Historic Place in Hawaii County, Hawaii

The Volcano Block Building is a historic structure in Hilo, Hawaii built in 1914.

==History==
Completed in 1914, this two story commercial building of reinforced concrete in the Italian Renaissance style is representative of the major structures built in Hilo between 1910 and 1915 as the city grew to be the second largest commercial center in the Hawaiian Islands.
Measuring approximately 60 feet by 90 feet and fronting on Waianuenue Avenue, the structure occupies the site of the former Volcano Stables. Three retail spaces on the ground floor each have separate store fronts. The entry stair to the second floor office spaces is located between the first and second retail spaces at the East side. Three separate full basements are located below these spaces. It was the first building built in Hilo to house multiple businesses in the same structure, and the first not constructed for its owner's occupancy.

A vault on the ground floor was probably constructed by the first tenant in the space,
the Peoples Bank of Hilo when they opened on September 1, 1916. Another notable tenant was the C. Brewer & Co., which had purchased the Pepeekeo Sugar Company in 1904.

The Hilo Masonic Hall was another of the few fireproof buildings built just a few years earlier and a block away, in 1910.
The only earlier commercial building that survives in Hilo is the S. Hata Building, built in 1912 by the brother of a board member of the Peoples Bank. The Hilo Federal Building was also built in this part of Hilo in 1915.
In 1922 the first bank disaster in Hawaii caused the Peoples Bank to shut down. The "big five" corporations controlled by descendants of early American missionaries, might have been a factor in its demise. Although known for the sugar industry, major banks were also controlled by the same families. These include the Bishop Bank which opened in Hilo in 1910 (now First Hawaiian Bank), and First Bank of Hilo which opened in 1906 (now part of Bank of Hawaii).

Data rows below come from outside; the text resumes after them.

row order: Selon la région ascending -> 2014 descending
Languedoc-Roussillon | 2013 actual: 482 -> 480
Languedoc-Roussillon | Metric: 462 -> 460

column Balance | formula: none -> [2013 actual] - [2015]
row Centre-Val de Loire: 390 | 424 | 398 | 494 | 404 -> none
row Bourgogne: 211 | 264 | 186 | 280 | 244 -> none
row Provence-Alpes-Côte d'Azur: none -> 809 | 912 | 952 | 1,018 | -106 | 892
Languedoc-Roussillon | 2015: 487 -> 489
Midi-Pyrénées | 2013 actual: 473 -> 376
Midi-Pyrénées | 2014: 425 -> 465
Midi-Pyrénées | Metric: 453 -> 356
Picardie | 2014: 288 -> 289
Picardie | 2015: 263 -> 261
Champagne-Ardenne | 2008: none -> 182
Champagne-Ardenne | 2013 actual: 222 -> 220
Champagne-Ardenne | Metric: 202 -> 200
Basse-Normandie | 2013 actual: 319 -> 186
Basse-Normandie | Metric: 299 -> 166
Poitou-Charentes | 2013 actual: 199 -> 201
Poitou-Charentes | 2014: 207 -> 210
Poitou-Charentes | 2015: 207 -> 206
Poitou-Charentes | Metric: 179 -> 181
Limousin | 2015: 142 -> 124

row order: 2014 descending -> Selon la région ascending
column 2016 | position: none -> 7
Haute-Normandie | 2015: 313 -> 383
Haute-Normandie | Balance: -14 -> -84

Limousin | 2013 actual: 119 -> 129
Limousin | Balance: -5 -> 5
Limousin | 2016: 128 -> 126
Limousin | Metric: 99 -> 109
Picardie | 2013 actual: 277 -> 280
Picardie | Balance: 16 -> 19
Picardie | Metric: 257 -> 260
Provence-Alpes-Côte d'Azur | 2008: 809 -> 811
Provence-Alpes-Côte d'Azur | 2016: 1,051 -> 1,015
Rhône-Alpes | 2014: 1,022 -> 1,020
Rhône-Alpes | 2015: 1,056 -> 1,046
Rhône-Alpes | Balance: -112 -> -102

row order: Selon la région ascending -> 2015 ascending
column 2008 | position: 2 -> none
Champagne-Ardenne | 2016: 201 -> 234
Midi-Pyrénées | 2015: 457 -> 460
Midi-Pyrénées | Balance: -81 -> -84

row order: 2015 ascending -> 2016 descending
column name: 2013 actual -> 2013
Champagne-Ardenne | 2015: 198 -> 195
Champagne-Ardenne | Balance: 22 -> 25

In 1929 the building was purchased by C. Brewer for their subsidiary Hilo Terminal and
Transportation Company there until 1953 when they moved to the Hilo Pier and the parent company moved its Hilo corporate offices into the building. During this period the Hilo Chamber of Commerce used the second floor of the building. In 1961, upon completion of the C. Brewer Building in Honolulu as corporate offices, C. Brewer sold the building to Irving Melnick, a clothing manufacturer, who owned the structure until his death, when it passed to the living Melnick Trust. Coyne Mattress Company purchased the property
in 1992, the owners as of 2009.

The building was listed as state historic site 10-35-7507 on September 28, 1992, and added to the National Register of Historic Places listings on the island of Hawaii on January 7, 1993 as site 92001748.